Roland Solecki, Leiter der Abteilung Sicherheit von Pestiziden am Bundesinstitut für Risikobewertung (BfR) in Berlin, verwehrt sich gegen diesen Vorwurf: Die Kritik an Glyphosat ignoriere die „Einschätzung nahezu aller Zulassungsbehörden für Pflanzenschutzmittel“, sagt er. Sie hätten den Unkrautvernichter nach der Überprüfung von mehr als 1000 Studien als keinesfalls gesundheitsschädlich und derzeit auch aus Umweltschutzsicht alternativlos für die Landwirtschaft eingestuft. Unterstützung erhält er von Daniel Dietrich, Umwelttoxikologe an der Uni Konstanz und Sachverständiger des EU-Parlaments: „Tatsächlich ist weder das Urteil ein Beweis dafür, dass Glyphosat krebserregend ist, noch belegt die PNAS-Studie, dass Glyphosat das enorme Bienensterben der letzten Jahrzehnte maßgeblich verursacht hat.“ Wie aber kommen diese völlig unterschiedlichen Bewertungen zustande?

Als 1974 der Agrarkonzern Monsanto den Unkrautvernichter auf den Markt brachte, galt er als besonders wirkungsvoll und unbedenklich. Glyphosat schädigt unspezifisch Pflanzen, indem es ein Enzym hemmt, das zur Bildung wichtiger Aminosäuren notwendig ist; im Körper von Menschen und Tieren kommt dieses Enzym nicht vor.

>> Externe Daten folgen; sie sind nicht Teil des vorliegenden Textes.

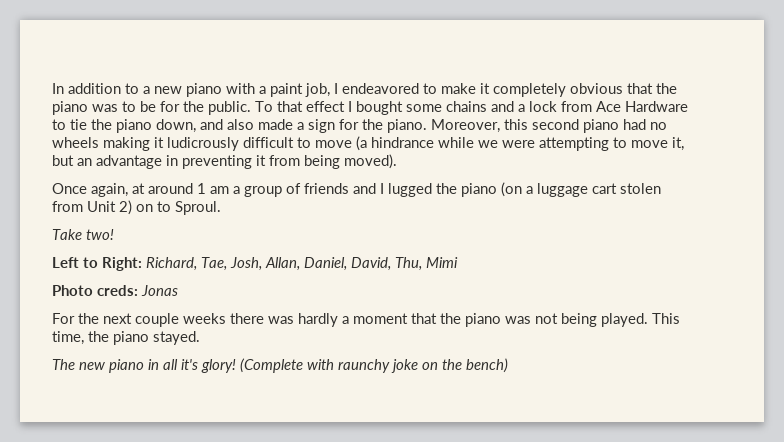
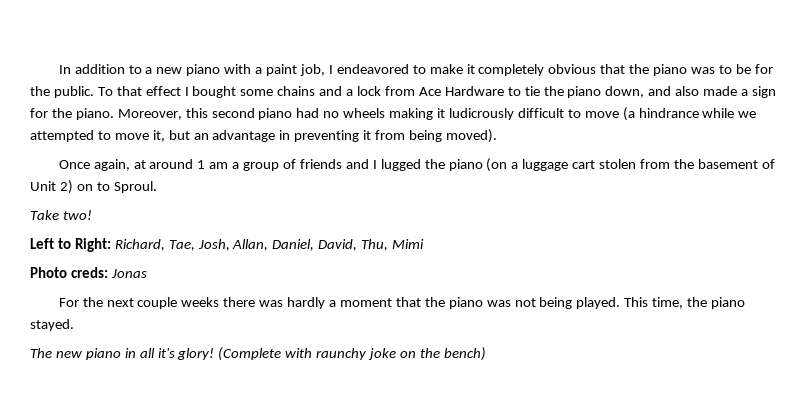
[502,137,609,151] were attempting -> [30,130,94,142] attempted
(83, 206) none -> [673,159,775,169] the basement of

Mehr noch, Glyphosat tat den Böden gut, weil die Landwirte das erodierende Pflügen reduzieren konnten. Sie setzten das Pflanzengift vor allem vor der Saat oder nach der Ernte ein, um ihre Felder frei von Unkraut zu halten. Mit den Nutzpflanzen selbst kam Glyphosat nur wenig in Kontakt.

Das änderte sich schlagartig in den 90er-Jahren mit dem Einzug von gentechnisch veränderten Pflanzen, die immun gegen Glyphosat waren. Auf einmal war es möglich, Soja, Baumwolle oder Mais selbst mit Glyphosat zu behandeln, ohne dass sie eingingen. Nun spritzten es die Landwirte auch kurz vor der Ernte. Die Folge: Der Verbrauch stieg von 3200 Tonnen im Jahr 1974 auf rund 826000 Tonnen pro Jahr 2014, die Rückstände in Lebensmitteln nahmen zu. Monsanto mit seiner geschäftlichen Verquickung von Chemie und misstrauisch beäugter Gentechnik wurde zum Feindbild der Umweltbewegung.

Diese wusste Ängste geschickt zu schüren. So etwa der französische Molekularbiologe und Gentechnik-Kritiker Gilles-Éric Séralini: 2012 wollte er bewiesen haben, dass gentechnisch veränderter Mais zusammen mit Glyphosat bei Ratten Tumore hervorruft. Doch die speziellen Ratten, die Séralini einsetzte, sind bekannt dafür, dass sie nach etwa 18 Monaten an diversen Leiden (etwa Krebs) erkranken. Die Studie war nicht haltbar, dafür aber eine Meinung geboren: Gentechnik und Glyphosat verursachen Krebs.